__Work item__.
From the records below, copy out exactly the lines from the one containing "align-items: center;" to the one containing "12.5 a5.5 5.5", both included. Add nothing else.

__Exercise inputs__.
---------------
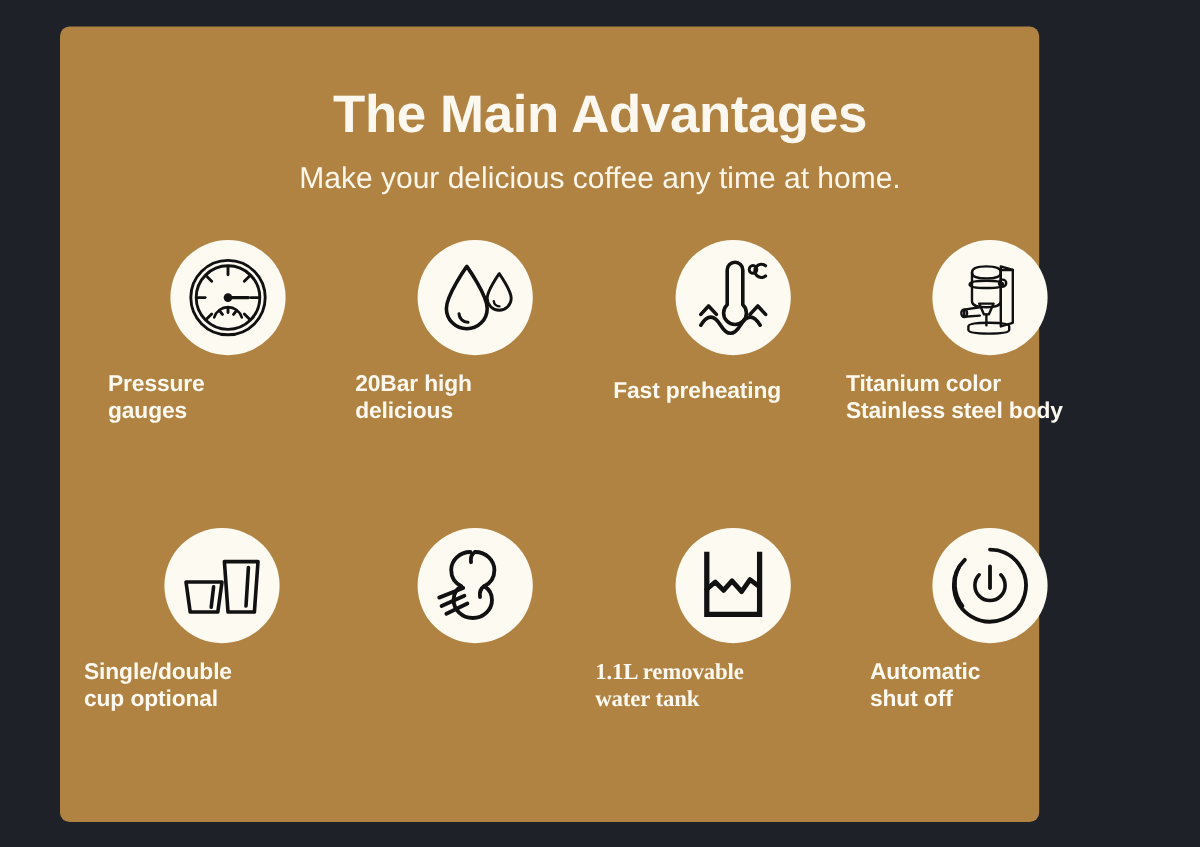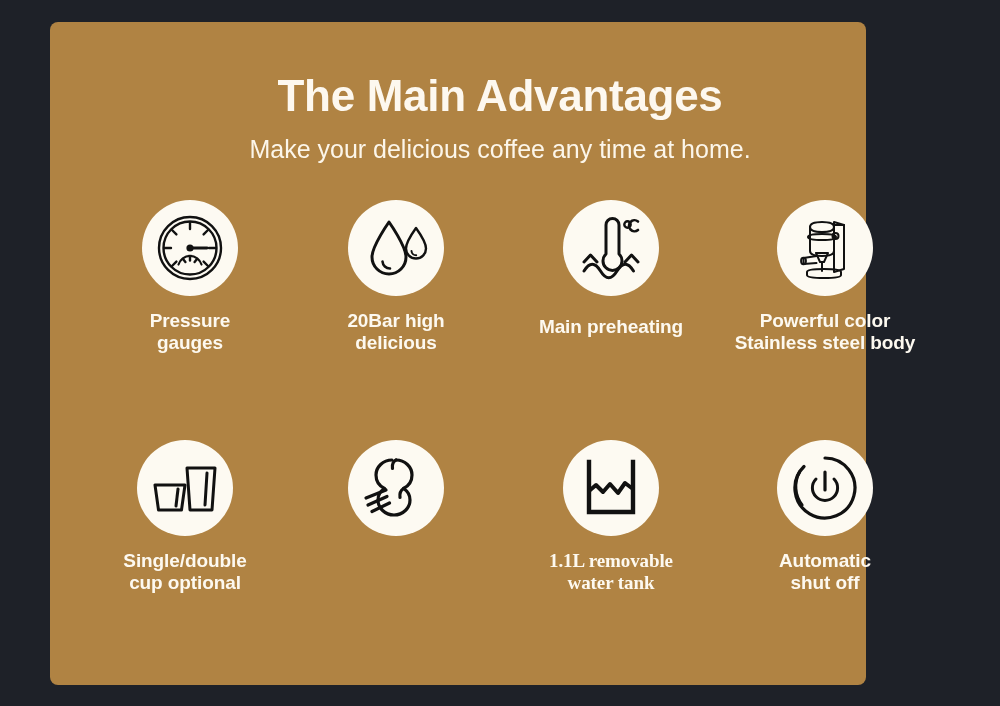--- a/index.html
+++ b/index.html
@@ -69,21 +69,20 @@
   .row {
     position: relative;
     width: 900px;
     height: 222px;
   }
 
   .feature {
     position: absolute;
     top: 0;
     width: 200px;
-    text-align: center;
   }
 
   .circle {
     width: 96px;
     height: 96px;
     border-radius: 50%;
     background: #fdfaf2;
     margin: 0 auto;
     display: flex;
     align-items: center;
@@ -173,40 +172,40 @@
           <div class="circle" style="background: rgb(253, 250, 242);">
             <svg width="78" height="78" viewBox="0 0 78 78" fill="none" stroke="#111" stroke-width="3" stroke-linecap="round" stroke-linejoin="round">
               <path d="M34 16 a6.5 6.5 0 0 1 13 0 v29 a9.5 9.5 0 1 1 -13 0 Z"></path>
               <circle cx="55.5" cy="15.5" r="3.2" stroke-width="2.4"></circle>
               <path d="M66 12.5 a5.5 5.5 0 1 0 0 8.5" stroke-width="2.6"></path>
               <path d="M12 53 l6.5 -7 l6.5 7" stroke-width="3"></path>
               <path d="M53 53 l6.5 -7 l6.5 7" stroke-width="3"></path>
               <path d="M12 62 c5.5 -9 11 -9 16.5 0 c5.5 9 11 9 16.5 0 c5.5 -9 11 -9 16.5 0" stroke-width="3"></path>
             </svg>
           </div>
-          <div class="caption">Main preheating</div>
+          <div class="caption">Fast preheating</div>
         </div>
 
         <div class="feature c4 f-titanium">
           <div class="circle" style="background: rgb(253, 250, 242);">
             <svg width="78" height="78" viewBox="0 0 78 78" fill="none" stroke="#111" stroke-width="2" stroke-linecap="round" stroke-linejoin="round">
               <path d="M24 18 q0 -5 12 -5 q12 0 12 5 v24 q0 5 -12 5 q-12 0 -12 -5 Z"></path>
               <path d="M24 18 q0 5 12 5 q12 0 12 -5"></path>
               <path d="M22 28 q0 -3 14 -3 q14 0 14 3 q0 3 -14 3 q-14 0 -14 -3 Z"></path>
               <path d="M48 13 l10 3 v44 l-10 3 Z"></path>
               <path d="M48 16 l10 0"></path>
               <circle cx="49.5" cy="27" r="3"></circle>
               <path d="M30 44 l12 0 l-4 9 l-4 0 Z"></path>
               <path d="M30.5 47 l-13 2 v6 l13 -1"></path>
               <ellipse cx="17.5" cy="52" rx="2.4" ry="3.2"></ellipse>
               <path d="M36 53 v9"></path>
               <path d="M21 63 q0 -3 17 -3 q17 0 17 3 v3 q0 3 -17 3 q-17 0 -17 -3 Z"></path>
             </svg>
           </div>
-          <div class="caption">Powerful color
+          <div class="caption">Titanium color
 Stainless steel body</div>
         </div>
       </div>
 
       <div class="row row2">
 
         <div class="feature c1 f-cups">
           <div class="circle" style="background: rgb(253, 250, 242);">
             <svg width="80" height="80" viewBox="0 0 80 80" fill="none" stroke="#111" stroke-width="3" stroke-linecap="round" stroke-linejoin="round">
               <path d="M10 37 h30 l-3.5 25 h-23 Z"></path>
---------------
__Response below__.
     align-items: center;
@@ -173,40 +172,40 @@
           <div class="circle" style="background: rgb(253, 250, 242);">
             <svg width="78" height="78" viewBox="0 0 78 78" fill="none" stroke="#111" stroke-width="3" stroke-linecap="round" stroke-linejoin="round">
               <path d="M34 16 a6.5 6.5 0 0 1 13 0 v29 a9.5 9.5 0 1 1 -13 0 Z"></path>
               <circle cx="55.5" cy="15.5" r="3.2" stroke-width="2.4"></circle>
               <path d="M66 12.5 a5.5 5.5 0 1 0 0 8.5" stroke-width="2.6"></path>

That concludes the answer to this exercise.